Data items:
•••

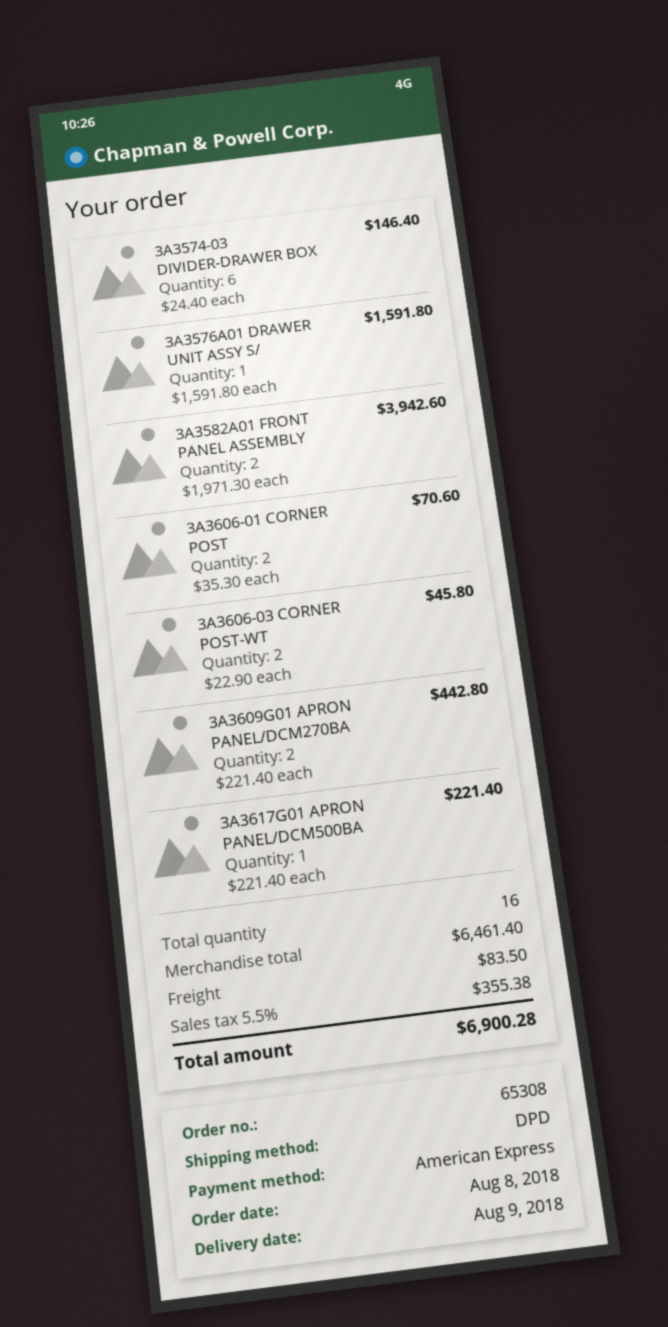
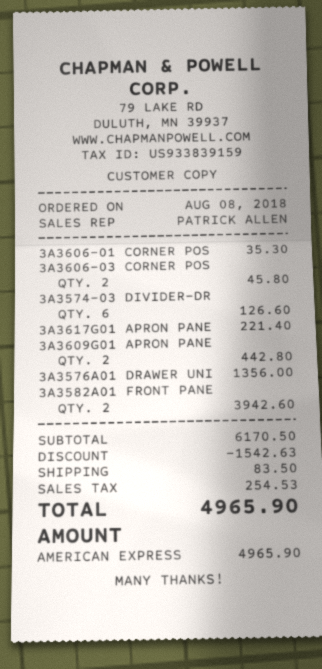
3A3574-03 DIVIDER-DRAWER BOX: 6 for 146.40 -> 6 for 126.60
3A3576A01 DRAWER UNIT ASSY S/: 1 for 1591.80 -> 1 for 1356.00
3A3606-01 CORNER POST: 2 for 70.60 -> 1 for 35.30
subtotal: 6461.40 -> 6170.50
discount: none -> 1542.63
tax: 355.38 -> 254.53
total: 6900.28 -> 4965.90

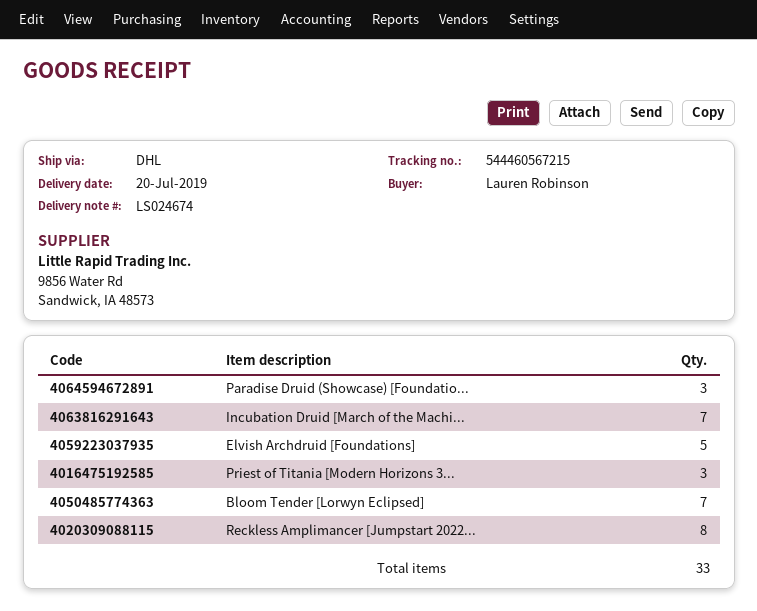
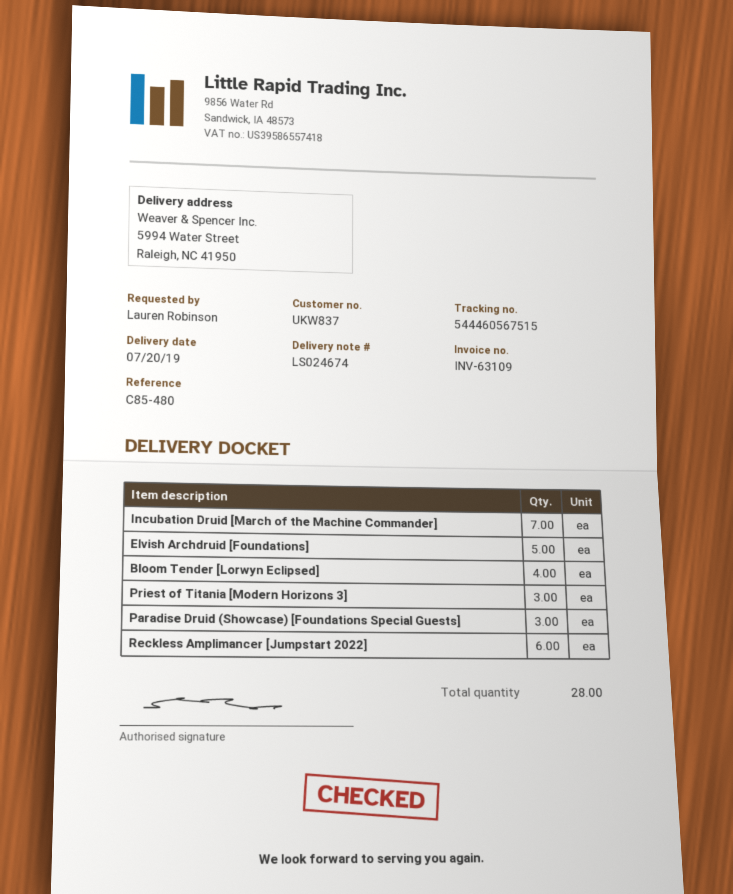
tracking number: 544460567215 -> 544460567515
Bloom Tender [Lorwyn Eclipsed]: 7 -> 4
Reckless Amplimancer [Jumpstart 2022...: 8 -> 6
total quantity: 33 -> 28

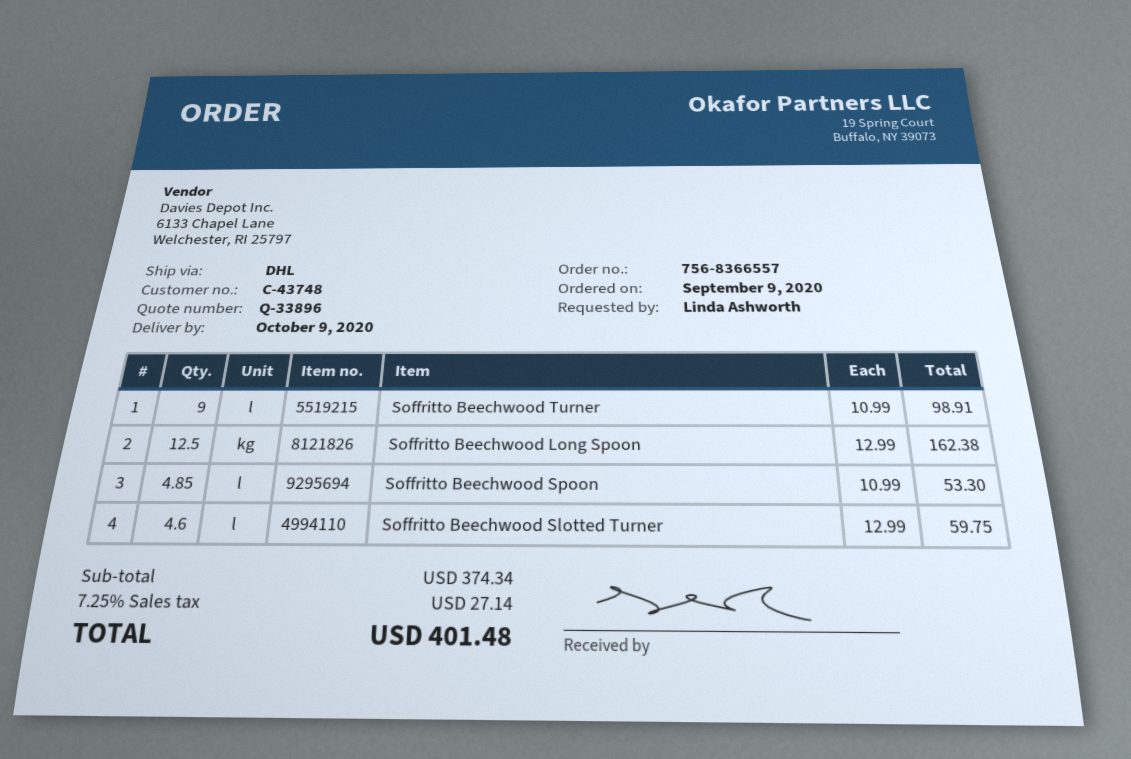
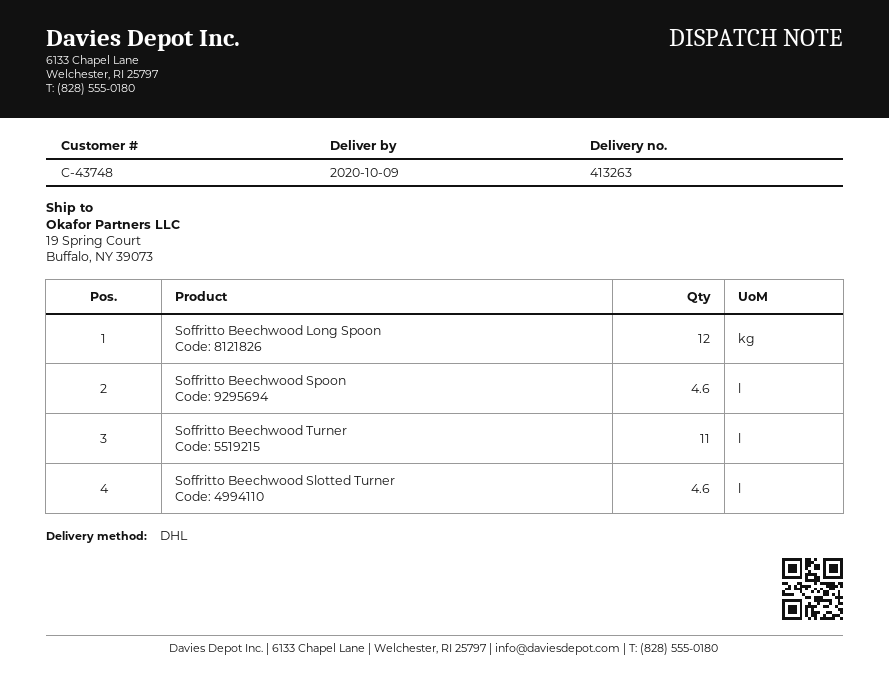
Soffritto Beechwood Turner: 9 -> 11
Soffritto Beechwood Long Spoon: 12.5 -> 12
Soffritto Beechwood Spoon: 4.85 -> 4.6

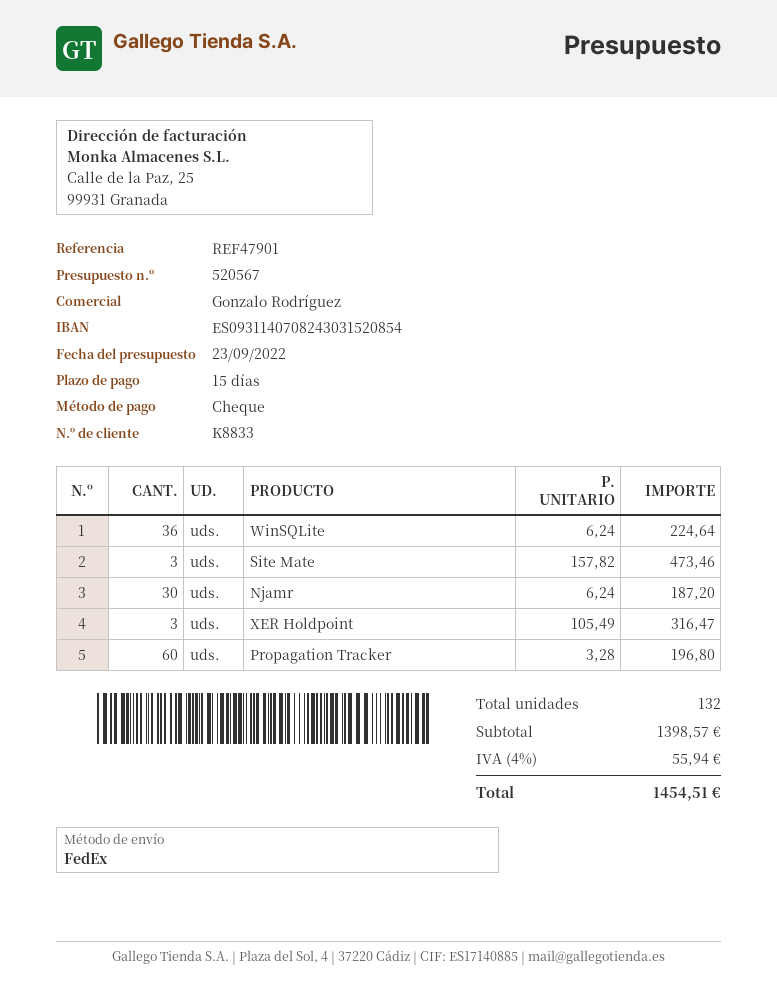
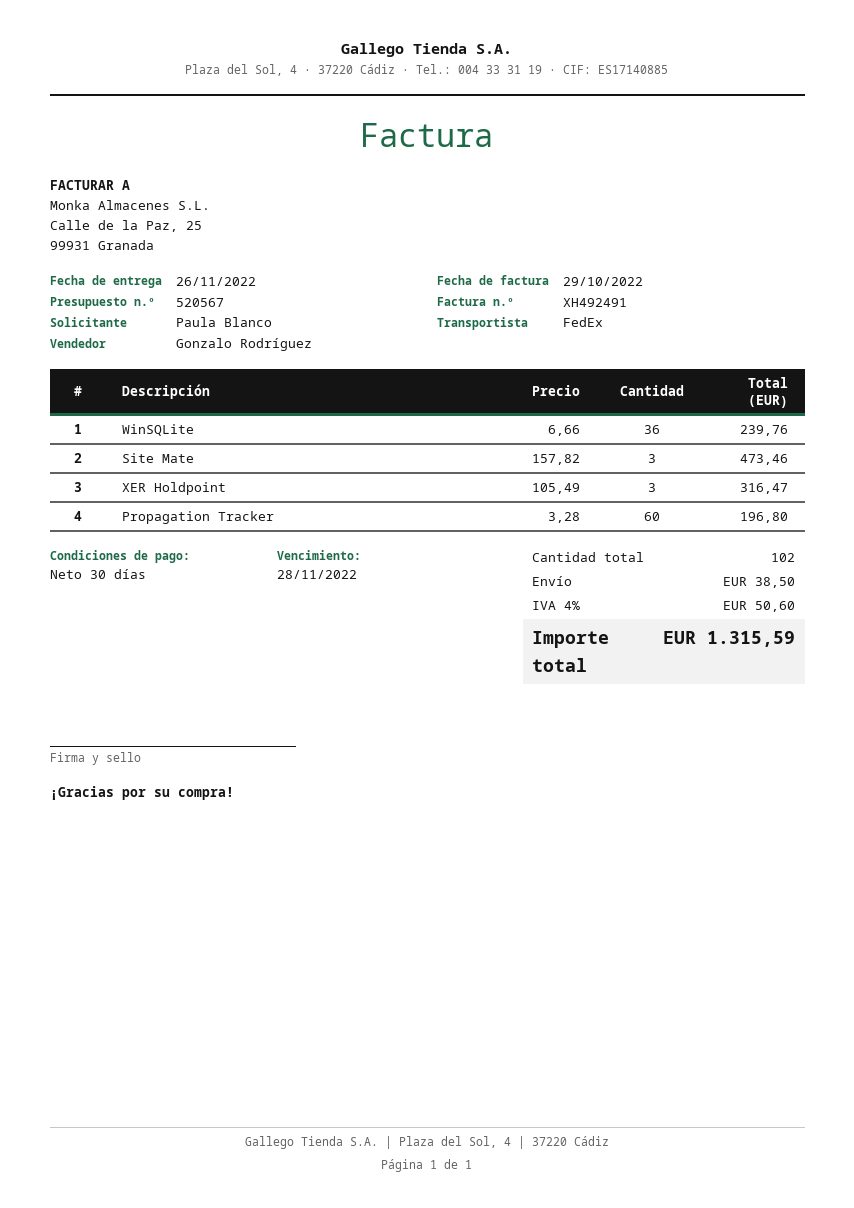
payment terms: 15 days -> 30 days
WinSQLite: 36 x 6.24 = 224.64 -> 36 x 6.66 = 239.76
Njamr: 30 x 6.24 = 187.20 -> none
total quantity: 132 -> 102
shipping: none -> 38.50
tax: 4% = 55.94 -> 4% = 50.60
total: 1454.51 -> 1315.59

•••

Task instructions:
Strip the images and return the remaining data exactly.

The answer:
3A3574-03 DIVIDER-DRAWER BOX: 6 for 146.40 -> 6 for 126.60
3A3576A01 DRAWER UNIT ASSY S/: 1 for 1591.80 -> 1 for 1356.00
3A3606-01 CORNER POST: 2 for 70.60 -> 1 for 35.30
subtotal: 6461.40 -> 6170.50
discount: none -> 1542.63
tax: 355.38 -> 254.53
total: 6900.28 -> 4965.90

tracking number: 544460567215 -> 544460567515
Bloom Tender [Lorwyn Eclipsed]: 7 -> 4
Reckless Amplimancer [Jumpstart 2022...: 8 -> 6
total quantity: 33 -> 28

Soffritto Beechwood Turner: 9 -> 11
Soffritto Beechwood Long Spoon: 12.5 -> 12
Soffritto Beechwood Spoon: 4.85 -> 4.6

payment terms: 15 days -> 30 days
WinSQLite: 36 x 6.24 = 224.64 -> 36 x 6.66 = 239.76
Njamr: 30 x 6.24 = 187.20 -> none
total quantity: 132 -> 102
shipping: none -> 38.50
tax: 4% = 55.94 -> 4% = 50.60
total: 1454.51 -> 1315.59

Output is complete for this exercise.